**Try it**.
Reproduce the entries that follow exactly, dropping each image.
━━━━━ Records shown
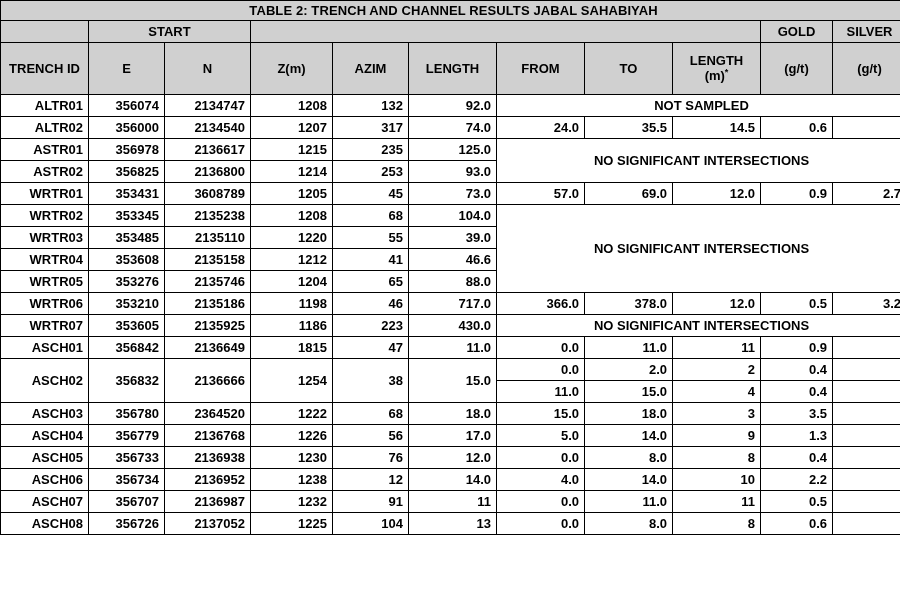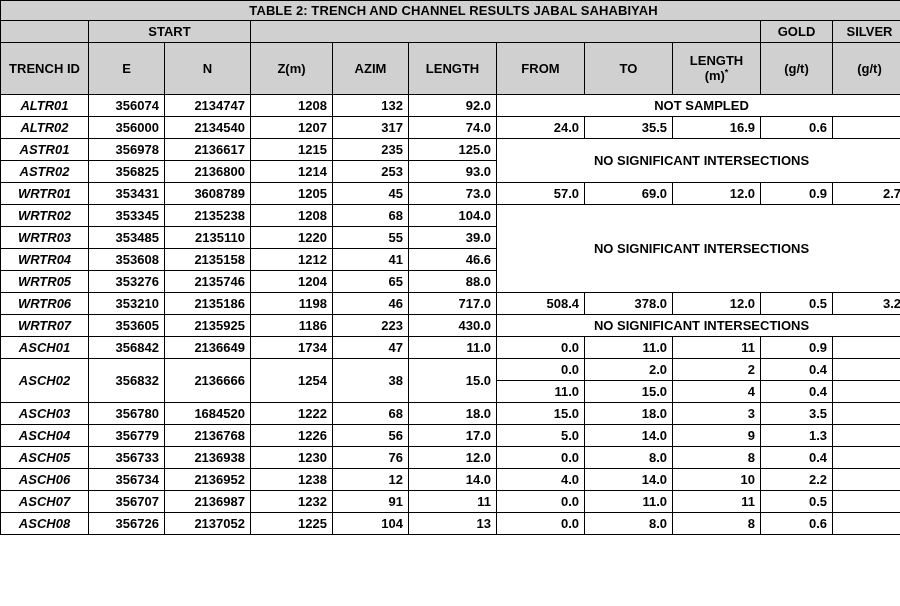--- a/index.html
+++ b/index.html
@@ -49,21 +49,21 @@
     vertical-align: middle;
   }
   .blank-hdr {
     background: #d0d0d0 !important;
   }
   .data-cell {
     height: 22px;
     font-size: 13px;
     font-weight: bold;
   }
-  .c-left { text-align: center; font-style: italic; }
+  .c-left { text-align: right; }
   .c-right { text-align: right; }
   .span-note {
     text-align: center;
     font-size: 13.5px;
   }
   .sup { font-size: 9px; vertical-align: super; }
   .hdr-sub { display: block; line-height: 1.05; }
 </style>
 </head>
 <body>
@@ -122,21 +122,21 @@
 
     <tr>
       <td class="data-cell c-left">ALTR02</td>
       <td class="data-cell c-right">356000</td>
       <td class="data-cell c-right">2134540</td>
       <td class="data-cell c-right">1207</td>
       <td class="data-cell c-right">317</td>
       <td class="data-cell c-right">74.0</td>
       <td class="data-cell c-right">24.0</td>
       <td class="data-cell c-right">35.5</td>
-      <td class="data-cell c-right">16.9</td>
+      <td class="data-cell c-right">14.5</td>
       <td class="data-cell c-right">0.6</td>
       <td class="data-cell c-right"></td>
     </tr>
 
     <tr>
       <td class="data-cell c-left">ASTR01</td>
       <td class="data-cell c-right">356978</td>
       <td class="data-cell c-right">2136617</td>
       <td class="data-cell c-right">1215</td>
       <td class="data-cell c-right">235</td>
@@ -200,42 +200,42 @@
       <td class="data-cell c-right">88.0</td>
     </tr>
 
     <tr>
       <td class="data-cell c-left">WRTR06</td>
       <td class="data-cell c-right">353210</td>
       <td class="data-cell c-right">2135186</td>
       <td class="data-cell c-right">1198</td>
       <td class="data-cell c-right">46</td>
       <td class="data-cell c-right">717.0</td>
-      <td class="data-cell c-right">508.4</td>
+      <td class="data-cell c-right">366.0</td>
       <td class="data-cell c-right">378.0</td>
       <td class="data-cell c-right">12.0</td>
       <td class="data-cell c-right">0.5</td>
       <td class="data-cell c-right">3.2</td>
     </tr>
 
     <tr>
       <td class="data-cell c-left">WRTR07</td>
       <td class="data-cell c-right">353605</td>
       <td class="data-cell c-right">2135925</td>
       <td class="data-cell c-right">1186</td>
       <td class="data-cell c-right">223</td>
       <td class="data-cell c-right">430.0</td>
       <td class="data-cell span-note" colspan="5">NO SIGNIFICANT INTERSECTIONS</td>
     </tr>
 
     <tr>
       <td class="data-cell c-left">ASCH01</td>
       <td class="data-cell c-right">356842</td>
       <td class="data-cell c-right">2136649</td>
-      <td class="data-cell c-right">1734</td>
+      <td class="data-cell c-right">1815</td>
       <td class="data-cell c-right">47</td>
       <td class="data-cell c-right">11.0</td>
       <td class="data-cell c-right">0.0</td>
       <td class="data-cell c-right">11.0</td>
       <td class="data-cell c-right">11</td>
       <td class="data-cell c-right">0.9</td>
       <td class="data-cell c-right"></td>
     </tr>
 
     <tr>
@@ -255,21 +255,21 @@
       <td class="data-cell c-right">11.0</td>
       <td class="data-cell c-right">15.0</td>
       <td class="data-cell c-right">4</td>
       <td class="data-cell c-right">0.4</td>
       <td class="data-cell c-right"></td>
     </tr>
 
     <tr>
       <td class="data-cell c-left">ASCH03</td>
       <td class="data-cell c-right">356780</td>
-      <td class="data-cell c-right">1684520</td>
+      <td class="data-cell c-right">2364520</td>
       <td class="data-cell c-right">1222</td>
       <td class="data-cell c-right">68</td>
       <td class="data-cell c-right">18.0</td>
       <td class="data-cell c-right">15.0</td>
       <td class="data-cell c-right">18.0</td>
       <td class="data-cell c-right">3</td>
       <td class="data-cell c-right">3.5</td>
       <td class="data-cell c-right"></td>
     </tr>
━━━━━━━━━━
**Task answer**.
--- a/index.html
+++ b/index.html
@@ -49,21 +49,21 @@
     vertical-align: middle;
   }
   .blank-hdr {
     background: #d0d0d0 !important;
   }
   .data-cell {
     height: 22px;
     font-size: 13px;
     font-weight: bold;
   }
-  .c-left { text-align: center; font-style: italic; }
+  .c-left { text-align: right; }
   .c-right { text-align: right; }
   .span-note {
     text-align: center;
     font-size: 13.5px;
   }
   .sup { font-size: 9px; vertical-align: super; }
   .hdr-sub { display: block; line-height: 1.05; }
 </style>
 </head>
 <body>
@@ -122,21 +122,21 @@
 
     <tr>
       <td class="data-cell c-left">ALTR02</td>
       <td class="data-cell c-right">356000</td>
       <td class="data-cell c-right">2134540</td>
       <td class="data-cell c-right">1207</td>
       <td class="data-cell c-right">317</td>
       <td class="data-cell c-right">74.0</td>
       <td class="data-cell c-right">24.0</td>
       <td class="data-cell c-right">35.5</td>
-      <td class="data-cell c-right">16.9</td>
+      <td class="data-cell c-right">14.5</td>
       <td class="data-cell c-right">0.6</td>
       <td class="data-cell c-right"></td>
     </tr>
 
     <tr>
       <td class="data-cell c-left">ASTR01</td>
       <td class="data-cell c-right">356978</td>
       <td class="data-cell c-right">2136617</td>
       <td class="data-cell c-right">1215</td>
       <td class="data-cell c-right">235</td>
@@ -200,42 +200,42 @@
       <td class="data-cell c-right">88.0</td>
     </tr>
 
     <tr>
       <td class="data-cell c-left">WRTR06</td>
       <td class="data-cell c-right">353210</td>
       <td class="data-cell c-right">2135186</td>
       <td class="data-cell c-right">1198</td>
       <td class="data-cell c-right">46</td>
       <td class="data-cell c-right">717.0</td>
-      <td class="data-cell c-right">508.4</td>
+      <td class="data-cell c-right">366.0</td>
       <td class="data-cell c-right">378.0</td>
       <td class="data-cell c-right">12.0</td>
       <td class="data-cell c-right">0.5</td>
       <td class="data-cell c-right">3.2</td>
     </tr>
 
     <tr>
       <td class="data-cell c-left">WRTR07</td>
       <td class="data-cell c-right">353605</td>
       <td class="data-cell c-right">2135925</td>
       <td class="data-cell c-right">1186</td>
       <td class="data-cell c-right">223</td>
       <td class="data-cell c-right">430.0</td>
       <td class="data-cell span-note" colspan="5">NO SIGNIFICANT INTERSECTIONS</td>
     </tr>
 
     <tr>
       <td class="data-cell c-left">ASCH01</td>
       <td class="data-cell c-right">356842</td>
       <td class="data-cell c-right">2136649</td>
-      <td class="data-cell c-right">1734</td>
+      <td class="data-cell c-right">1815</td>
       <td class="data-cell c-right">47</td>
       <td class="data-cell c-right">11.0</td>
       <td class="data-cell c-right">0.0</td>
       <td class="data-cell c-right">11.0</td>
       <td class="data-cell c-right">11</td>
       <td class="data-cell c-right">0.9</td>
       <td class="data-cell c-right"></td>
     </tr>
 
     <tr>
@@ -255,21 +255,21 @@
       <td class="data-cell c-right">11.0</td>
       <td class="data-cell c-right">15.0</td>
       <td class="data-cell c-right">4</td>
       <td class="data-cell c-right">0.4</td>
       <td class="data-cell c-right"></td>
     </tr>
 
     <tr>
       <td class="data-cell c-left">ASCH03</td>
       <td class="data-cell c-right">356780</td>
-      <td class="data-cell c-right">1684520</td>
+      <td class="data-cell c-right">2364520</td>
       <td class="data-cell c-right">1222</td>
       <td class="data-cell c-right">68</td>
       <td class="data-cell c-right">18.0</td>
       <td class="data-cell c-right">15.0</td>
       <td class="data-cell c-right">18.0</td>
       <td class="data-cell c-right">3</td>
       <td class="data-cell c-right">3.5</td>
       <td class="data-cell c-right"></td>
     </tr>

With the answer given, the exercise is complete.